I work within the building you mention, the name of which begins with a W and is opposite a building beginning with S. The parking-lot story is, somewhat sadly, an urban legend. I don't know what plans you perused, but one of our emeriti was on the original planning committee and he hates hearing the parking-garage story. According to said emeritus, the story of why the funds ran out and a new design had be sought (before the foundations were laid) is because an administrator had neglected to make a bid for matching federal funds for the project. This is sadder than the urban legend...

Notorious Ph.D. said...

Pedantic Prof, I hadn't heard that second part of the story!
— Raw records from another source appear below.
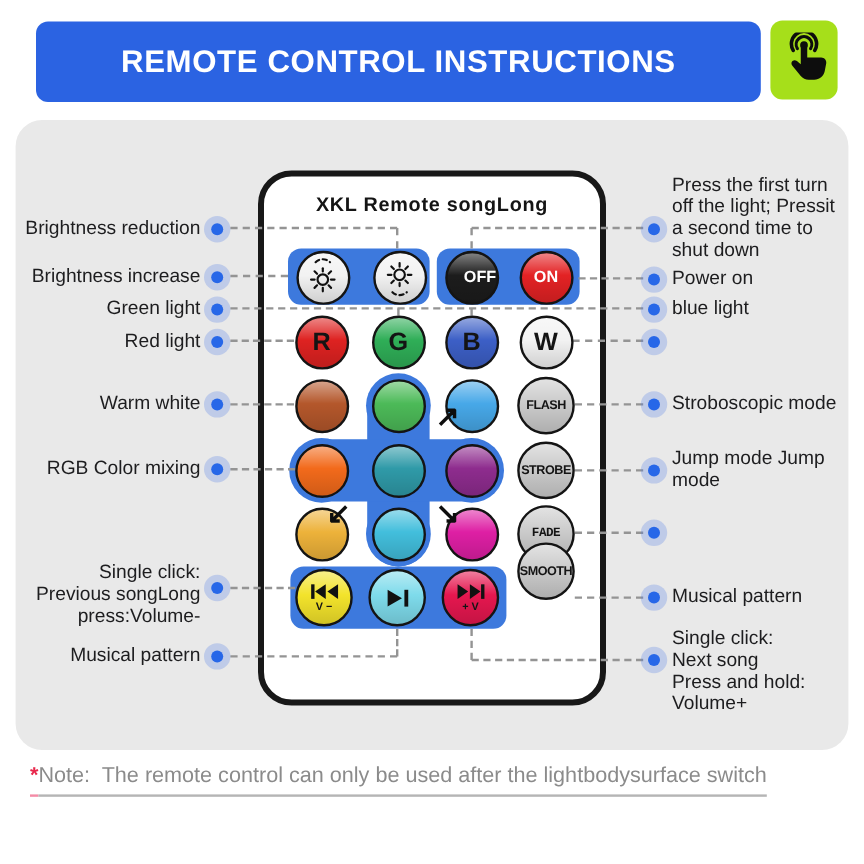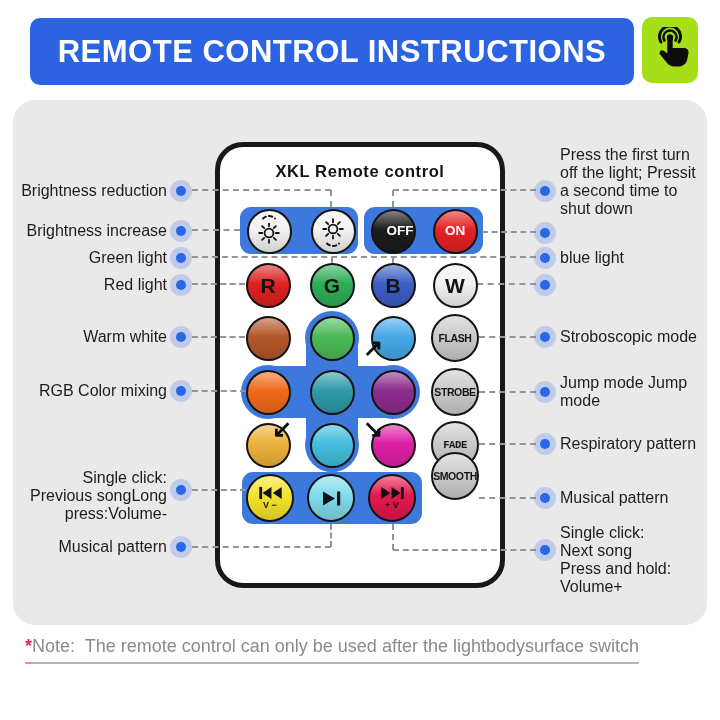--- a/index.html
+++ b/index.html
@@ -9,7 +9,7 @@
   
   .header-bar{position:absolute;left:30px;top:18px;width:604px;height:67px;background:#2b63e2;
               border-radius:10px;display:flex;align-items:center;justify-content:center;}
-  .header-title{color:#ffffff;font-size:31px;font-weight:bold;letter-spacing:.5px;white-space:nowrap;}
+  .header-title{color:#ffffff;font-size:26px;font-weight:bold;letter-spacing:.5px;white-space:nowrap;}
   .tap-badge{position:absolute;left:642px;top:17px;width:56px;height:66px;background:#a6df1a;
              border-radius:10px;display:flex;align-items:center;justify-content:center;}
 

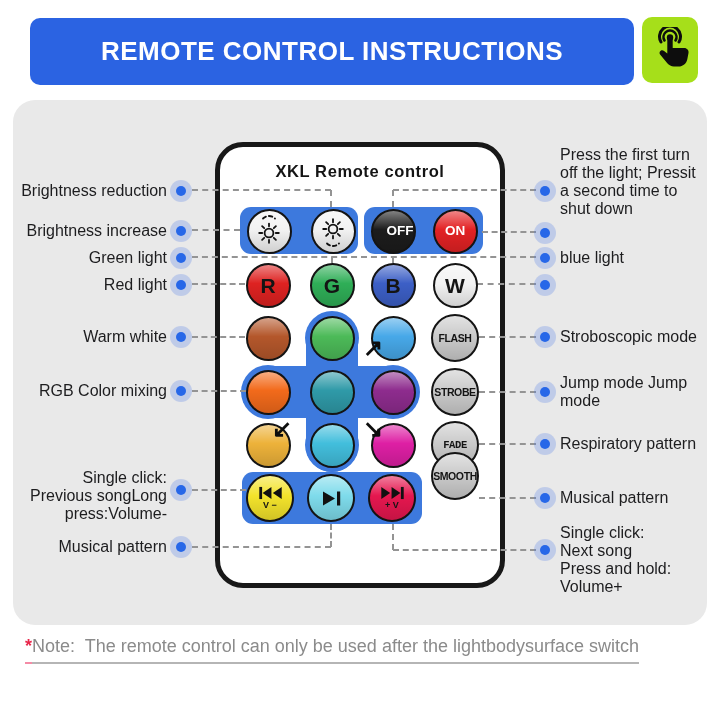--- a/index.html
+++ b/index.html
@@ -99,7 +99,7 @@
   <div class="panel"></div>
 
   <div class="remote"></div>
-  <div class="remote-title">XKL Remote control</div>
+  <div class="remote-title">XKL Remote songLong</div>
 
   <div class="pluscircle" style="left:305px;top:311px;"></div>
   <div class="pluscircle" style="left:241px;top:365px;"></div>

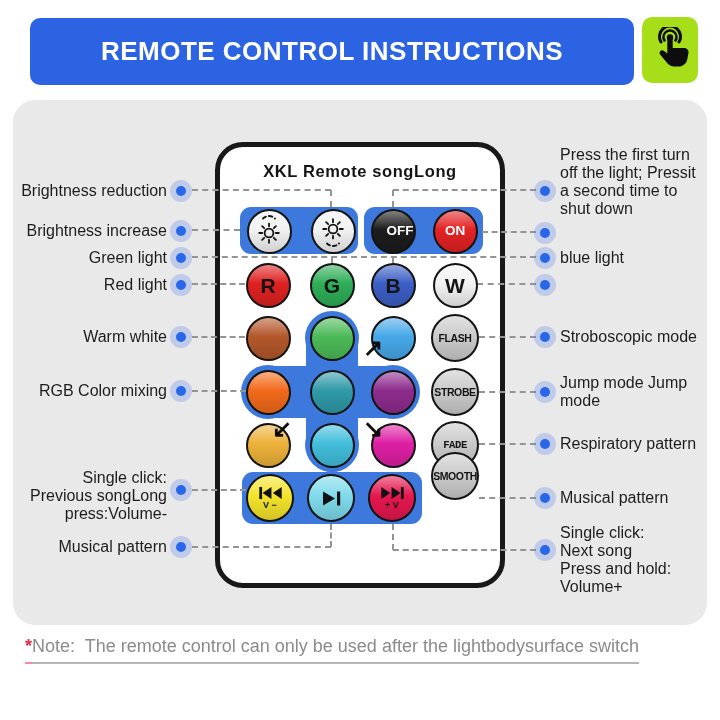--- a/index.html
+++ b/index.html
@@ -273,6 +273,7 @@
 off the light; Pressit
 a second time to
 shut down</div>
+  <div class="lbl right" style="top:224px;">Power on</div>
   <div class="lbl right" style="top:249px;">blue light</div>
   <div class="lbl right" style="top:374px;">Jump mode Jump
 mode</div>

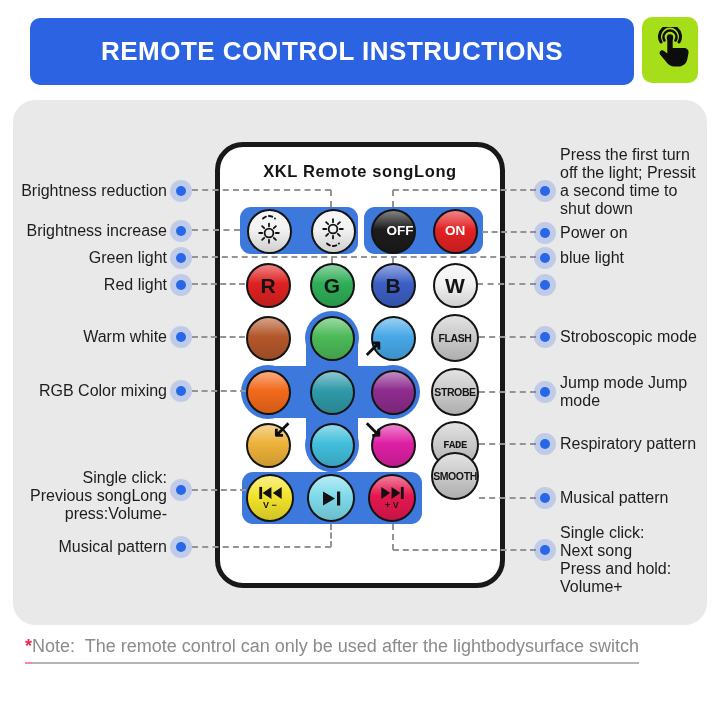--- a/index.html
+++ b/index.html
@@ -278,7 +278,6 @@
   <div class="lbl right" style="top:374px;">Jump mode Jump
 mode</div>
   <div class="lbl right" style="top:328px;">Stroboscopic mode</div>
-  <div class="lbl right" style="top:435px;">Respiratory pattern</div>
   <div class="lbl right" style="top:489px;">Musical pattern</div>
   <div class="lbl right" style="top:524px;">Single click:
 Next song

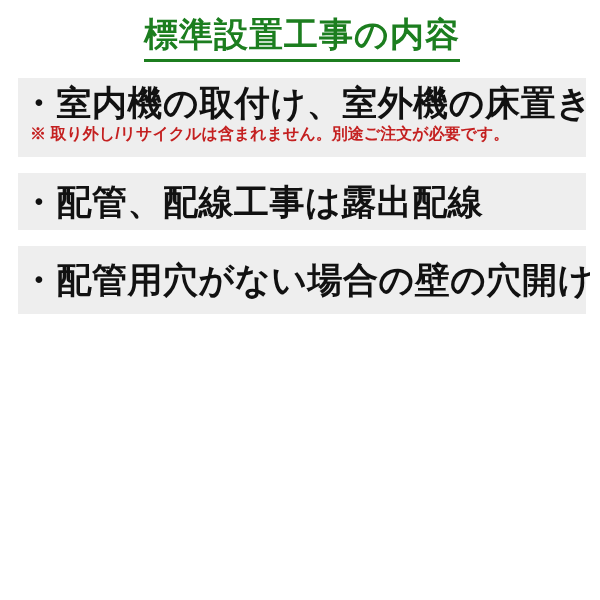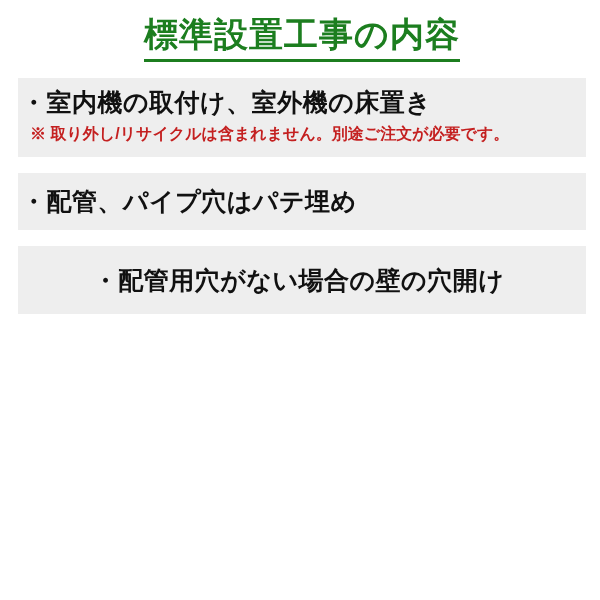--- a/index.html
+++ b/index.html
@@ -39,7 +39,7 @@
     font-weight: bold;
   }
   .item-text {
-    font-size: 25px;
+    font-size: 35px;
     line-height: 31px;
     letter-spacing: 0.5px;
     white-space: nowrap;

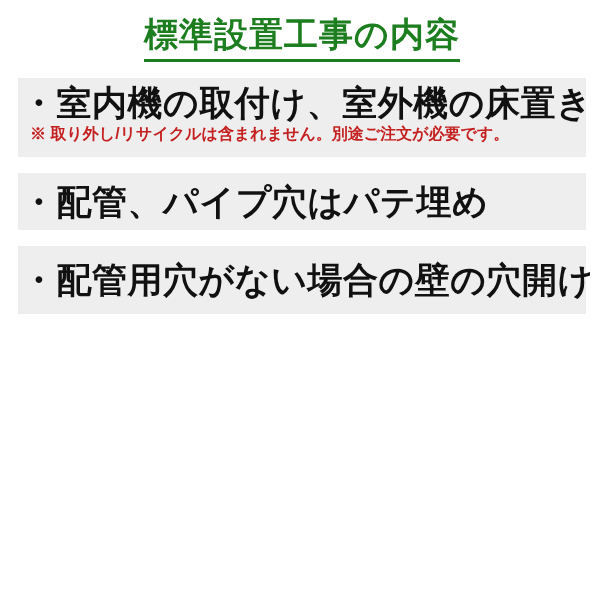--- a/index.html
+++ b/index.html
@@ -80,7 +80,7 @@
 
 
     <div class="item">
-      <div class="item-text">・配管、パイプ穴はパテ埋め</div>
+      <div class="item-text">・配管、配線工事は露出配線</div>
     </div>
As to the first part, I did not look at the architect's plans; what I read was a newspaper article (from the late 60s) from a neighboring small city that discussed the plans and was illustrated with a lovely artist's rendering of how the building would look when complete. Up until the moment I saw that, I was also entirely convinced that this was another academic urban legend, like the one about that one university library (the actual university varies with the telling) that was sinking from the weight of the books. The whole W story seems too *perfectly* awful to be true.

To be fair, I don't recall specifically whether the article mentioned the parking garage (which was the most popular part of the telling of the story). But if you want the reference to my source material, send me an e-mail, and I'll give you what I remember.